Il successivo acquirente, estraneo al primo contratto è altresì responsabile sul piano extracontrattuale ove risulti coinvolto in una dolosa preordinazione diretta a frodare il precedente acquirente, o almeno sia consapevole dell'esistenza di una precedente vendita e della sua mancata trascrizione, partecipando quindi all'inadempimento dell'alienante con l'apporto dato nel privare di effetti il primo acquisto.

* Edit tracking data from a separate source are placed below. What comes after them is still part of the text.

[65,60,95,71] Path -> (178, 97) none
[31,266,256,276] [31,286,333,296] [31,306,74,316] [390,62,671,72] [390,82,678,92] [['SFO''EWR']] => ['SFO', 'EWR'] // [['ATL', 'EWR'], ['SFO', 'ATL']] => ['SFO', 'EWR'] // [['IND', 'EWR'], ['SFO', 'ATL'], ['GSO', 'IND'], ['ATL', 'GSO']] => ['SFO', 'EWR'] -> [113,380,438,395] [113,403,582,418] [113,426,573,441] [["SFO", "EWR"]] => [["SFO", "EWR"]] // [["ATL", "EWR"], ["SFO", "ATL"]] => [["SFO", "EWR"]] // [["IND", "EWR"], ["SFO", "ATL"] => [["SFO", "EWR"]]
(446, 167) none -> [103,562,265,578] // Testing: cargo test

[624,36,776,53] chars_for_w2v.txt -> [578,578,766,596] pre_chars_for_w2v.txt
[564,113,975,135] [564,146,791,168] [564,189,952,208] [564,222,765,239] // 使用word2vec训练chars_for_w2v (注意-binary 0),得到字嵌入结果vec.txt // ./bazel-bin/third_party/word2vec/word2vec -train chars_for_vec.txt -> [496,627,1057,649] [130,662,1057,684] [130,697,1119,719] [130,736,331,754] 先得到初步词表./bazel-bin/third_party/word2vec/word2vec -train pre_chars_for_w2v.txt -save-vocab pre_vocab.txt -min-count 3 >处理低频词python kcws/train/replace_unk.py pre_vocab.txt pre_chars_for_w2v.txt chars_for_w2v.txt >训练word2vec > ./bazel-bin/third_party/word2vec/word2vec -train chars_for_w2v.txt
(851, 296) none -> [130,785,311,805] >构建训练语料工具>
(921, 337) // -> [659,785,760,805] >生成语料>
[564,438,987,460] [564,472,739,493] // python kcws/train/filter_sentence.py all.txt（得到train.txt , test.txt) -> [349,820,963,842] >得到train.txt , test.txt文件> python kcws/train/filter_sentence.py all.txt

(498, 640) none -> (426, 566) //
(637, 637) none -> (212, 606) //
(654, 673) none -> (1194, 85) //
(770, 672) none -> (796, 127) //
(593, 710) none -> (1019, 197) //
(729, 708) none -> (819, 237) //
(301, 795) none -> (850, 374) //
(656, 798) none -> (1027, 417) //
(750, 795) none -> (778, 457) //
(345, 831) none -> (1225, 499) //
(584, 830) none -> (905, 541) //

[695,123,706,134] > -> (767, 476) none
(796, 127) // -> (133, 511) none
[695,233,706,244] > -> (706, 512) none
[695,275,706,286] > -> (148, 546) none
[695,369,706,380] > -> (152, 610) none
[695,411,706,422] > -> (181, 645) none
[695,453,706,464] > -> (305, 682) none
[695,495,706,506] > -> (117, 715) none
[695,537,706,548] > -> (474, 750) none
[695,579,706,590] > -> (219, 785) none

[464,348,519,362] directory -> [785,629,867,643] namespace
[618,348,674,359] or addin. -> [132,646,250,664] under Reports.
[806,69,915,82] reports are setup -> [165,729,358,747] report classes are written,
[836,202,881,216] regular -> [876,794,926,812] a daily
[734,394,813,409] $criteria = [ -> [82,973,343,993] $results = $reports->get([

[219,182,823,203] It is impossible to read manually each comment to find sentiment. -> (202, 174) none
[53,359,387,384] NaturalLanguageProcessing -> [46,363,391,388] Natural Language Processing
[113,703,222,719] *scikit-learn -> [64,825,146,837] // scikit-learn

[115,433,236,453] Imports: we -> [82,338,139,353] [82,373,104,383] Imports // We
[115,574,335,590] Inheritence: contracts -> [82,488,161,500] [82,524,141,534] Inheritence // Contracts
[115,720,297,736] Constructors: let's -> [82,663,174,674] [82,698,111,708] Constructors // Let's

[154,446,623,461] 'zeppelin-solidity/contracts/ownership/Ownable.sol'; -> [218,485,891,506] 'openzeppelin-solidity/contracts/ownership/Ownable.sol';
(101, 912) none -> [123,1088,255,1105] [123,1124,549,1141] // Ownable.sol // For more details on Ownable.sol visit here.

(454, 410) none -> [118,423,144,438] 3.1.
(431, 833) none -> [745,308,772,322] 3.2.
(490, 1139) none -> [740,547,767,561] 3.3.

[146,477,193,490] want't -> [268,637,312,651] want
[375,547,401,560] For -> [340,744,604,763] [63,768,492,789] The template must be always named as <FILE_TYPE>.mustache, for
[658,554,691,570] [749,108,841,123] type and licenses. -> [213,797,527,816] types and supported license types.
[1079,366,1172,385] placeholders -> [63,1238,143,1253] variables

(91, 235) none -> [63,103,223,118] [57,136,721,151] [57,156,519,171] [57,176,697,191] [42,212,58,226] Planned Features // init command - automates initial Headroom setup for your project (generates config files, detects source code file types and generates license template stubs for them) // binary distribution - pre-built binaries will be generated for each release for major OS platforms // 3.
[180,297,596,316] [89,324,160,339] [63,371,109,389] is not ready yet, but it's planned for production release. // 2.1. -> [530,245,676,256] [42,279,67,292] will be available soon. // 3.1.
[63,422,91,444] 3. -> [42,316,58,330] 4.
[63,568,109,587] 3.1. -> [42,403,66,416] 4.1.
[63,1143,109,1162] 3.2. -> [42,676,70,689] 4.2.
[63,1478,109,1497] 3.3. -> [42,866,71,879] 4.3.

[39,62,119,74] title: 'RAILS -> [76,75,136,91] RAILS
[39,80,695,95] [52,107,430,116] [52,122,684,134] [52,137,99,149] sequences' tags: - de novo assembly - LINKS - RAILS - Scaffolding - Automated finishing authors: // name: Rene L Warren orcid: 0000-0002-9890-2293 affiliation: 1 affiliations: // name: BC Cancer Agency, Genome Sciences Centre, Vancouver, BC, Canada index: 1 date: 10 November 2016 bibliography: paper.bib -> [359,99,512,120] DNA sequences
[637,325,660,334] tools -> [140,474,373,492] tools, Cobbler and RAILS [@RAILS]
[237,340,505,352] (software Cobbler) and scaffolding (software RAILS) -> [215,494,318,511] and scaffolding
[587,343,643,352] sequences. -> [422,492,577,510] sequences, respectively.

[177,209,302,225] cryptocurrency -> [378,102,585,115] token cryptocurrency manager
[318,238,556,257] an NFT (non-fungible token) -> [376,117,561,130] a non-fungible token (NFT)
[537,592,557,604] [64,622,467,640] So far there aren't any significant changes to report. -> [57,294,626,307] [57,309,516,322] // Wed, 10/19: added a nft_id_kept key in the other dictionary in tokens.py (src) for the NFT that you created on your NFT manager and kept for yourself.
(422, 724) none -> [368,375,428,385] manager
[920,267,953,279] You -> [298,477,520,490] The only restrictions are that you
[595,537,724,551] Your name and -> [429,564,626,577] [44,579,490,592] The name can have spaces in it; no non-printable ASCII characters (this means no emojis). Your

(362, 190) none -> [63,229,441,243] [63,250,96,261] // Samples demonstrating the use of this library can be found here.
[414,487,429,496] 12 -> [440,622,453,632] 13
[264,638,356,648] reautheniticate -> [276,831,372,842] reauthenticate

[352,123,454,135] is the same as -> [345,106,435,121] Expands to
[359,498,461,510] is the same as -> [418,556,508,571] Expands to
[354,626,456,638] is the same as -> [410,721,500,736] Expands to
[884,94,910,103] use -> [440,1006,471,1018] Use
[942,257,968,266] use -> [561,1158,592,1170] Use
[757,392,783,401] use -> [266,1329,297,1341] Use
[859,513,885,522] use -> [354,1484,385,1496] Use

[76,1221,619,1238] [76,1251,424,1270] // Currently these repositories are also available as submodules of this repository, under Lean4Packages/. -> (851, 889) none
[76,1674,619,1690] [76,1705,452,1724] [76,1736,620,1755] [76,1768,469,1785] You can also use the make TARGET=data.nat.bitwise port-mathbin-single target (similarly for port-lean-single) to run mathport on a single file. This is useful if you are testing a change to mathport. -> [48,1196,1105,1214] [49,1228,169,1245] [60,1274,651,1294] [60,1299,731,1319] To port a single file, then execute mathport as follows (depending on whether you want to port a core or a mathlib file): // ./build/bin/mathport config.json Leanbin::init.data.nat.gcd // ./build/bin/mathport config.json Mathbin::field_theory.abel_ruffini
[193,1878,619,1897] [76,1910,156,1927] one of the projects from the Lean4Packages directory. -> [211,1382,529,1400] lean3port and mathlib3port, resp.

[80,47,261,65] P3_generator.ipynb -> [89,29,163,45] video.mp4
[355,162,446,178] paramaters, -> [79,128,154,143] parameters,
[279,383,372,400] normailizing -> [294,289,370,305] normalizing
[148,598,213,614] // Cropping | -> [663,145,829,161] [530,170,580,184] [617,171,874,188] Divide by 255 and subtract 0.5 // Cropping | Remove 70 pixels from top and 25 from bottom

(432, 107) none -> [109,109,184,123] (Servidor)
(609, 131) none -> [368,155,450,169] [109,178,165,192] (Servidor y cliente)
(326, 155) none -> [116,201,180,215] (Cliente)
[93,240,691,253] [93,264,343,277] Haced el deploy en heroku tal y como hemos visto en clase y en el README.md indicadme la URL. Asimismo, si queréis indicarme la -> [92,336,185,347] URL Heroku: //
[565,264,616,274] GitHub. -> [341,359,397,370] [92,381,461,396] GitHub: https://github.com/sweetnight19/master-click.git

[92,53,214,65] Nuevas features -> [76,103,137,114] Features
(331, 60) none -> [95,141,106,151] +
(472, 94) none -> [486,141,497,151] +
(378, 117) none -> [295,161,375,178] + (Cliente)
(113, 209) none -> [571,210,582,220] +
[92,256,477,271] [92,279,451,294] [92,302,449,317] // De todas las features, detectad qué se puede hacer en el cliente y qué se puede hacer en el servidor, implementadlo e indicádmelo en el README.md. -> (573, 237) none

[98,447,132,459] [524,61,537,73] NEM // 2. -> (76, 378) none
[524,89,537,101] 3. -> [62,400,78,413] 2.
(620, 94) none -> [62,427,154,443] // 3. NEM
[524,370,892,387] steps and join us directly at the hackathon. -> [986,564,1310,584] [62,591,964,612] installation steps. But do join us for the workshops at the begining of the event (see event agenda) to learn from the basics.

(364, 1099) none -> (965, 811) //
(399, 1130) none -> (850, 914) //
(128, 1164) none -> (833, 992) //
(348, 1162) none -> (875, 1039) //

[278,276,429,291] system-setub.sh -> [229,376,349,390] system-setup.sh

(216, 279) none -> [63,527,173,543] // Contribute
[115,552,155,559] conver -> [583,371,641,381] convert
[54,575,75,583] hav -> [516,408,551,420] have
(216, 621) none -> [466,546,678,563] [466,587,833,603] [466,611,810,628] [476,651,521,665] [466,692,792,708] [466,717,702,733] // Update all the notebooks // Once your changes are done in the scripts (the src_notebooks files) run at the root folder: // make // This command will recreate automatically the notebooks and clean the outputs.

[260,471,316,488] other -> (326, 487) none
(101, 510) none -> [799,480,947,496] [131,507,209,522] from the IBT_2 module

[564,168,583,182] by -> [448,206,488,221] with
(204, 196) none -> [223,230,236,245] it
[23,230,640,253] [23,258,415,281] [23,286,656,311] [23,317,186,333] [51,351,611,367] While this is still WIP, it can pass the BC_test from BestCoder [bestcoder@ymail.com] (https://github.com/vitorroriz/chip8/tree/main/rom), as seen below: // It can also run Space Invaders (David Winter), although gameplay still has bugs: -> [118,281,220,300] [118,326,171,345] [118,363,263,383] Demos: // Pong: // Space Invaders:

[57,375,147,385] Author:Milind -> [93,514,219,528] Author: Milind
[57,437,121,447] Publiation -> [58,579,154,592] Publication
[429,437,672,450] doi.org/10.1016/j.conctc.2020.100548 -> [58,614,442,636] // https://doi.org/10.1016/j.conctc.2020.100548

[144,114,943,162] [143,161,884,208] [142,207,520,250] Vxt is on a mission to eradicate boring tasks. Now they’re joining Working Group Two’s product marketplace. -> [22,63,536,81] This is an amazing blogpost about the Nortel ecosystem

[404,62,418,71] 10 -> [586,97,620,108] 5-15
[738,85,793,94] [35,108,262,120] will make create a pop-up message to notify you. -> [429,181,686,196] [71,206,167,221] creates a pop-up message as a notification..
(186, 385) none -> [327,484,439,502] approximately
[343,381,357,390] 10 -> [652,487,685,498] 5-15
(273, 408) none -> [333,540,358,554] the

Analizzando un caso in cui un promittente venditore, in violazione dell’obbligo assunto con un contratto preliminare, abbia venduto ad un terzo l’immobile promesso in vendita al promissario acquirente del preliminare inadempiuto, i giudici della Suprema Corte hanno ravvisato i medesimi profili di responsabilità sia per quanto riguarda il promittente venditore (per responsabilità contrattuale), sia per quanto riguarda il terzo acquirente (per responsabilità aquiliana, vale a dire, extra-contrattuale). Infatti, “il principio, affermato in caso di doppia alienazione immobiliare, vale logicamente anche nel caso, come quello di specie, di preliminare di vendita a seguito del quale, il promittente-venditore abbia alienato il bene oggetto del preliminare ad un diverso soggetto ed il promissario acquirente non abbia in precedenza trascritto la domanda di esecuzione specifica dell'obbligo di concludere il contratto.”
La Cassazione si è, infine, pronunciata sul quantum del risarcimento, sostenendo che “il risarcimento del danno, imputabile al promittente venditore per la mancata stipulazione del contratto definitivo di vendita di un bene immobile, consiste nella differenza tra il valore commerciale del bene medesimo al momento in cui l'inadempimento è divenuto definitivo (che in caso di vendita a terzi, coincide con la trascrizione dell’atto) ed il prezzo pattuito”, non nel valore dell’immobile.
Tale sentenza è stata anche l’occasione per ragionare sull’applicabilità in tali casi dell’azione revocatoria. In tema di azione revocatoria, la consapevolezza dell'evento dannoso da parte del terzo contraente – condizione per l'azione ai sensi dell'art. 2901 c.c., comma 1, n. 2 - consiste nella generica conoscenza del pregiudizio che l'atto posto in essere dal debitore può arrecare alle ragioni dei creditori, non essendo necessaria la collusione tra terzo e debitore.
Tuttavia, nel caso di contratto preliminare di compravendita a seguito del quale il promittente-venditore abbia alienato il bene oggetto del preliminare ad un diverso soggetto, ai fini dell’azione revocatoria, i giudici hanno ritenuto che la prova che l'acquirente dell'immobile fosse a conoscenza del precedente contratto preliminare stipulato dal venditore non è sufficiente, essendo necessaria la prova della sua consapevolezza della dolosa preordinazione dell'alienante, consistente nella specifica intenzione di pregiudicare la garanzia del credito, ad esempio con la stipula di un secondo contratto a condizioni non di mercato o comunque peggiorative rispetto alla prima vendita.